Ostatnie trzy lata bohater Meksyku spędził we francuskim AC Ajaccio. Na mundial 28-latek jechał przekonany, że po 30 czerwca trafi na listę bezrobotnych. Jego kontrakt z Ajaccio upływał 30 czerwca, ale z pewnością długo bez klubu nie zostanie. Bardzo dobre występy w grupie - a zwłaszcza z Brazylią, kiedy popisał się fenomenalnymi interwencjami, to moment zwrotny w karierze Meksykanina.
Wysokie umiejętności potwierdził także w 1/8 finału z Holandią. Przez większą część meczu zapowiadało się, że to on będzie MVP spotkania, jednak dwie bramki strzelone przez Oranje w końcówce przesądziły o ich awansie do ćwierćfinału.
TV Azteca twierdzi, że bramkarz z Meksyku w przyszłym sezonie zagra na 99% w Atletico Madryt. Według hiszpańskich mediów priorytetem dla Atletico był Keylor Navas lub Oblak, a w dalszej kolejności Ochoa.

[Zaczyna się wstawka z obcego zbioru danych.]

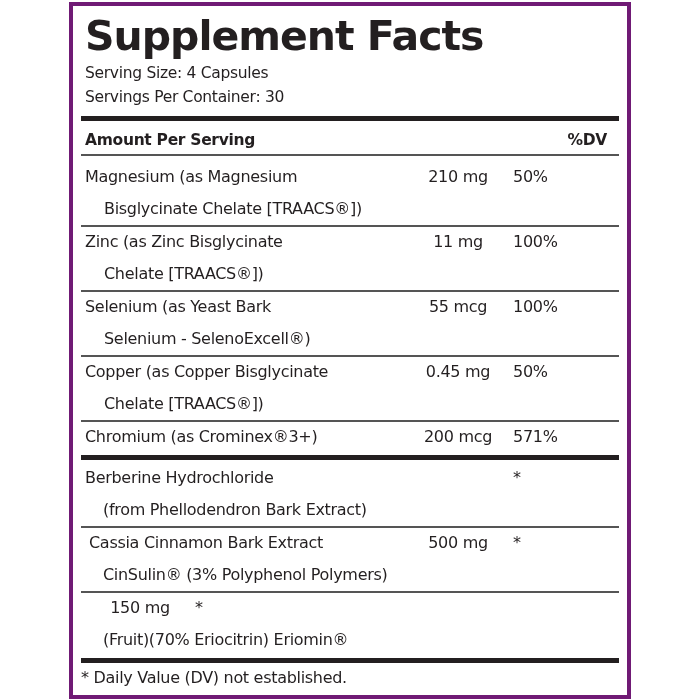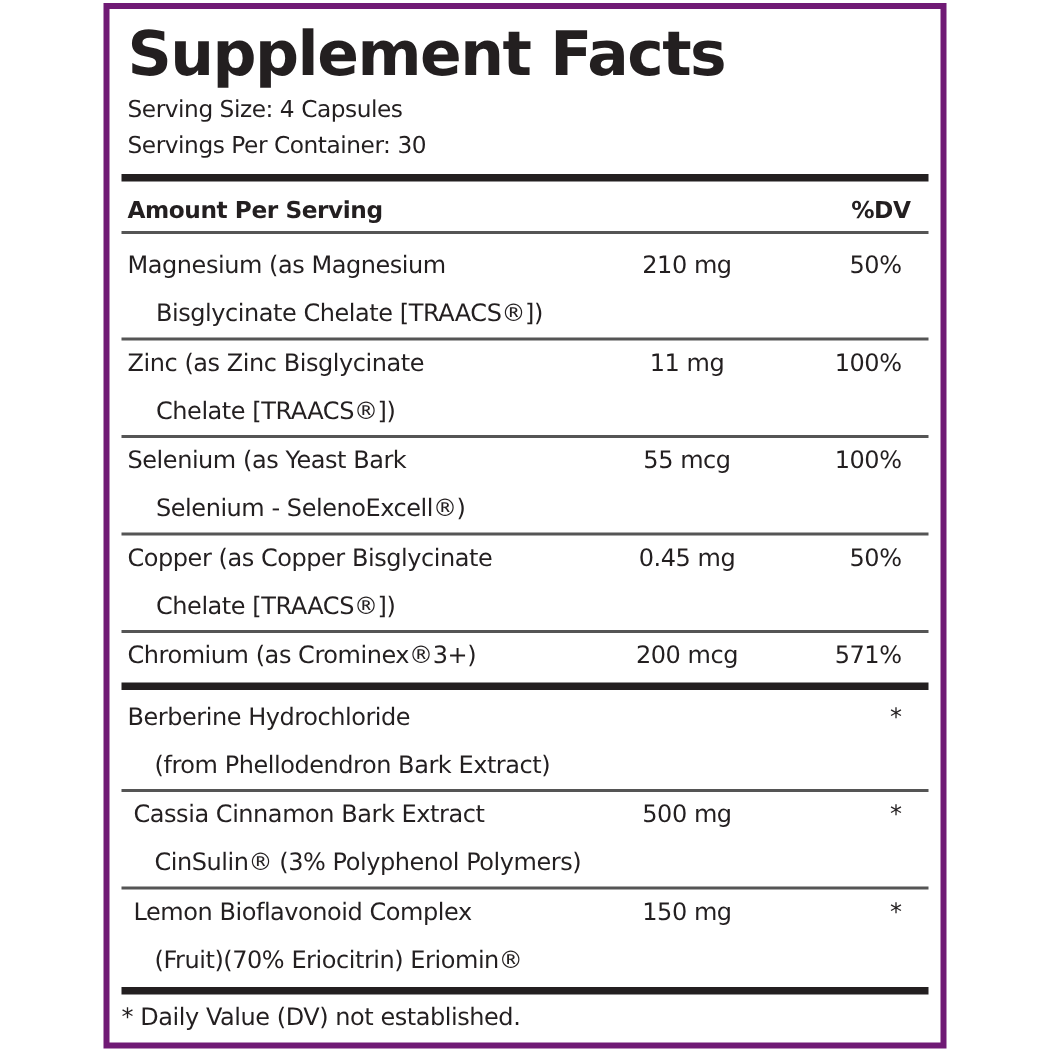--- a/index.html
+++ b/index.html
@@ -19,7 +19,7 @@
   .line { height:32px; line-height:32px; display:flex; white-space:nowrap; }
   .name { flex:1; }
   .amt { width:110px; text-align:center; }
-  .dv  { width:88px; text-align:right; }
+  .dv  { width:88px; }
   .indent { padding-left:19px; }
   .indent2 { padding-left:18px; }
   .foot { position:absolute; left:8px; top:662px; font-size:16px; letter-spacing:-0.3px; white-space:nowrap; }

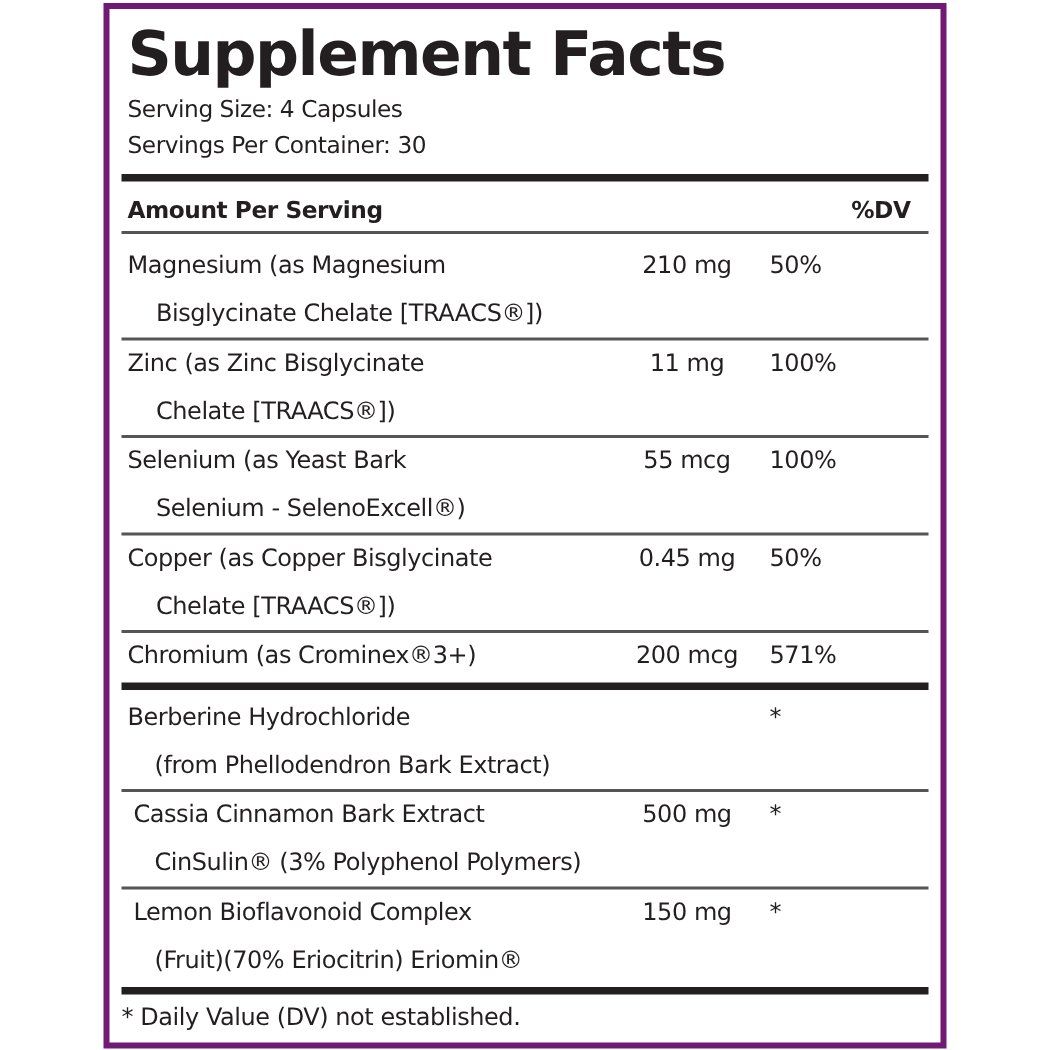--- a/index.html
+++ b/index.html
@@ -109,7 +109,6 @@
 
   <div class="row" style="top:586px">
     <div class="line">
-        <span class="name" style="padding-left:4px">Lemon Bioflavonoid Complex</span>
         <span class="amt">150 mg</span>
         <span class="dv">*</span>
       </div>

Dołączy do Mario Mandzukicia
Według informacji niemieckiej gazety Mario Mandżukić przeszedł z Bayernu Monachium do Atletico Madryt. Chorwat miał podpisać pięcioletni kontrakt, a hiszpański zespół zapłacić za niego 22 mln euro.
Mandżukić jeszcze przed mundialem zapowiadał, że opuści Bayern. - Nie pasuję do stylu gry Guardioli. Zdecydowałem się zmienić otoczenie - mówił w rozmowie z Robertem Matteonim z gazety "Sportske Novosti".